Jones Valley: Where did it come from?

Ever heard of Jones Valley? If you visit, live, or work in downtown Birmingham, you’ve spent time on the floor of this valley. Jones Valley is the long valley lying along the northern side of Red Mountain. It was an ideal place to build an industrial city, given the nearby abundance of the three ingredients for making iron and steel (learn more here), the abundance of water in the valley’s streams, and the low elevation, perfect for railroads. So that explains why Birmingham was founded there, but where did the valley come from?
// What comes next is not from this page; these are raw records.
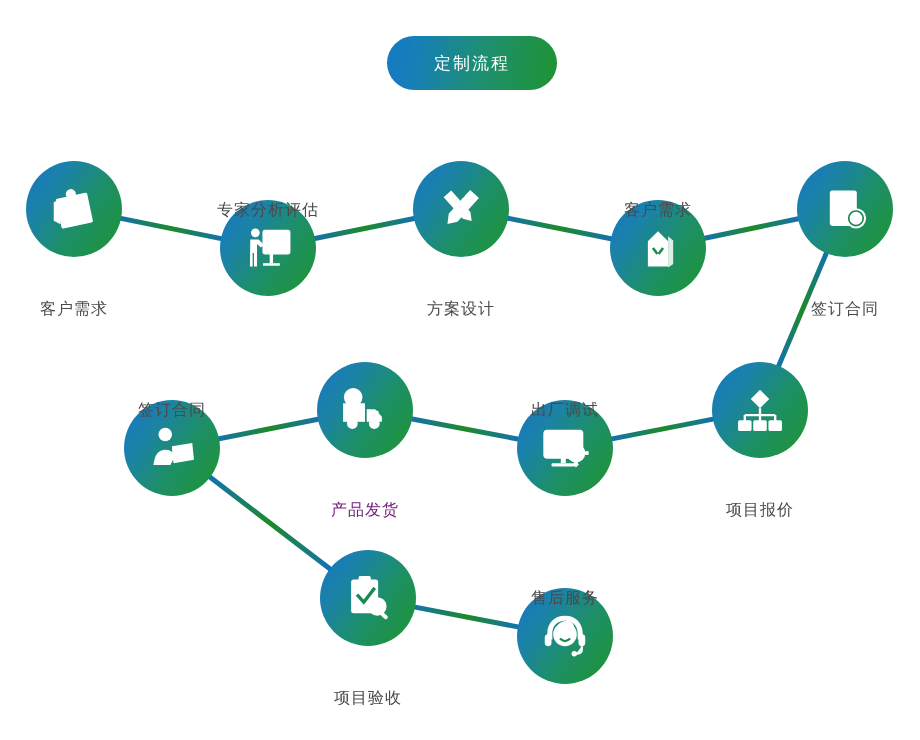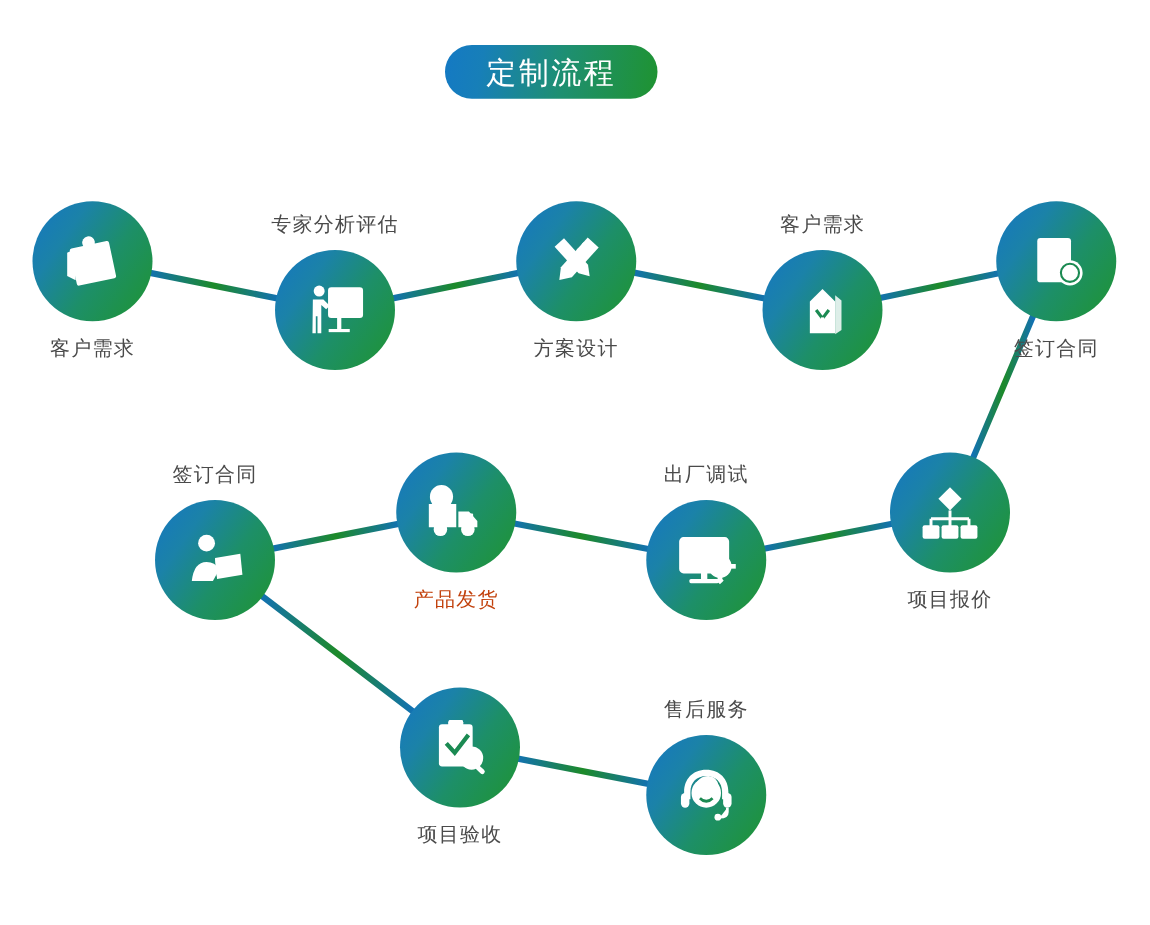--- a/index.html
+++ b/index.html
@@ -9,10 +9,10 @@
   #flow-canvas{position:absolute;inset:0;width:920px;height:740px;}
 
   .title-badge{
-    position:absolute;left:356px;top:36px;width:170px;height:43px;
+    position:absolute;left:387px;top:36px;width:170px;height:54px;
     border-radius:27px;display:flex;align-items:center;justify-content:center;
     background:linear-gradient(100deg,#1479c4 0%,#177fb8 18%,#1e8f72 55%,#1f9330 100%);
-    color:#ffffff;font-size:24px;letter-spacing:2px;
+    color:#ffffff;font-size:17px;letter-spacing:2px;
   }
 
   .node{position:absolute;width:96px;height:96px;border-radius:50%;

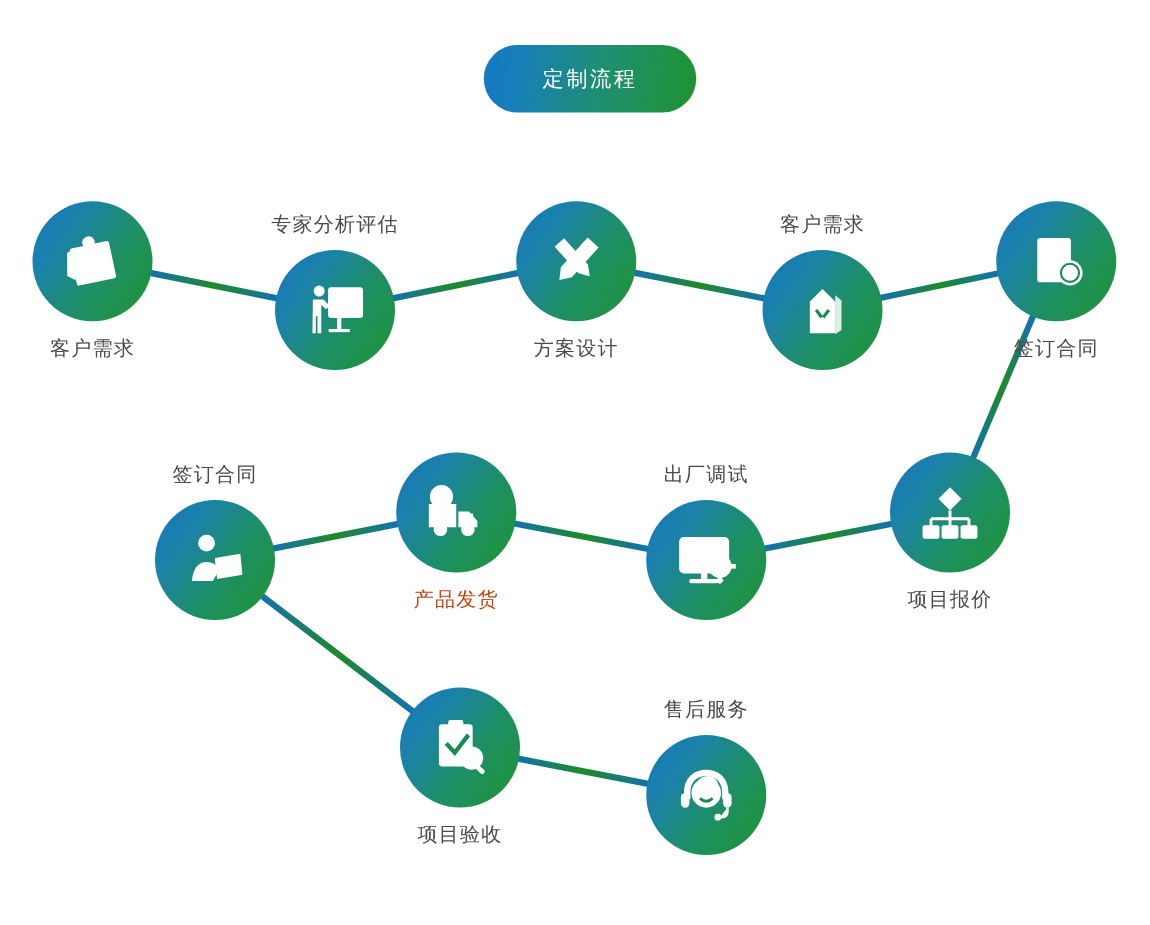--- a/index.html
+++ b/index.html
@@ -22,7 +22,7 @@
   .node svg *{fill:#ffffff;}
 
   .node-label{position:absolute;font-size:16px;color:#4a4a4a;white-space:nowrap;
-              letter-spacing:1px;}
+              letter-spacing:1px;margin-top:30px;}
 </style>
 </head>
 <body>

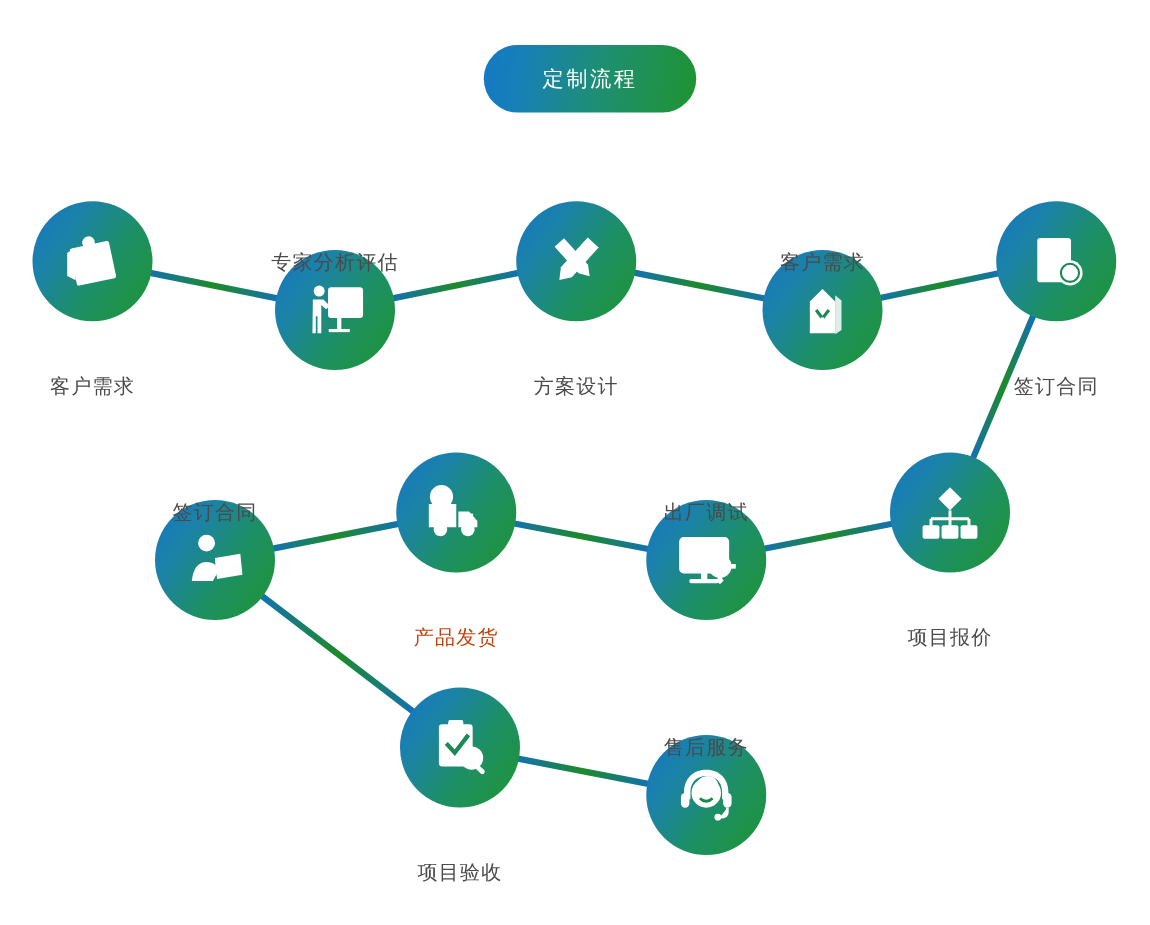--- a/index.html
+++ b/index.html
@@ -165,7 +165,7 @@
         <path d="M18 11 v7 h6" fill="none" stroke="#fff" stroke-width="2.4"></path>
       </svg>
     </div>
-    <div class="node-label" style="color: #c2410c; left: 331px; top: 470px;">产品发货</div>
+    <div class="node-label" style="color: #701a75; left: 331px; top: 470px;">产品发货</div>
     <div class="node" style="left: 124px; top: 400px;">
       <svg viewBox="0 0 64 64">
         <circle cx="24" cy="16" r="8"></circle>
The valley’s origins began with the formation of the Southern Appalachian Mountains. Jones Valley is part of the Valley and Ridge Physiographic Province, a large region of long ridges and valleys stretching from the Birmingham area to New York. This tortuous topography developed as the Appalachians formed due to the collision of several continents, including North America, Africa, and South America.

This slow-motion collision began about 318 million years ago and continued for about 60 million years (learn more here). In the Valley and Ridge, the earth’s crust was squeezed into elongated upward and downward folds. In other areas of the province, massive sections of the earth’s crust broke from the pressure and – through a process known as thrust-faulting – were pushed up and away from the collision zone. The mountains created through both processes were once steep and tall, but millions of years of erosion have worn them down to the narrow ridges of durable rock that constitute the area’s mountains. Between these long ridges are intervening valleys, one of which is Jones Valley.

If you really want to impress your friends with your nerdy geology knowledge, you can explain to them that Jones Valley is an anticlinal valley. Such valleys formed where there were upward folds of the earth’s crust, creating something like an elongated dome. The dome’s rocks fractured with the folding, and erosion over hundreds of millions of years washed these rocks away. The sediments became portions of the Coastal Plain Physiographic Province and also offshore deposits in the Gulf of Mexico. The southern base of this dome is Red Mountain, while the northern base is a broken series of hills known by several names, including West Red Mountain and Sand Mountain (not to be confused with the large plateau of the same name in northeastern Alabama). The lowland between these corresponding ridgelines is divided into several valleys, including Jones and Opossum.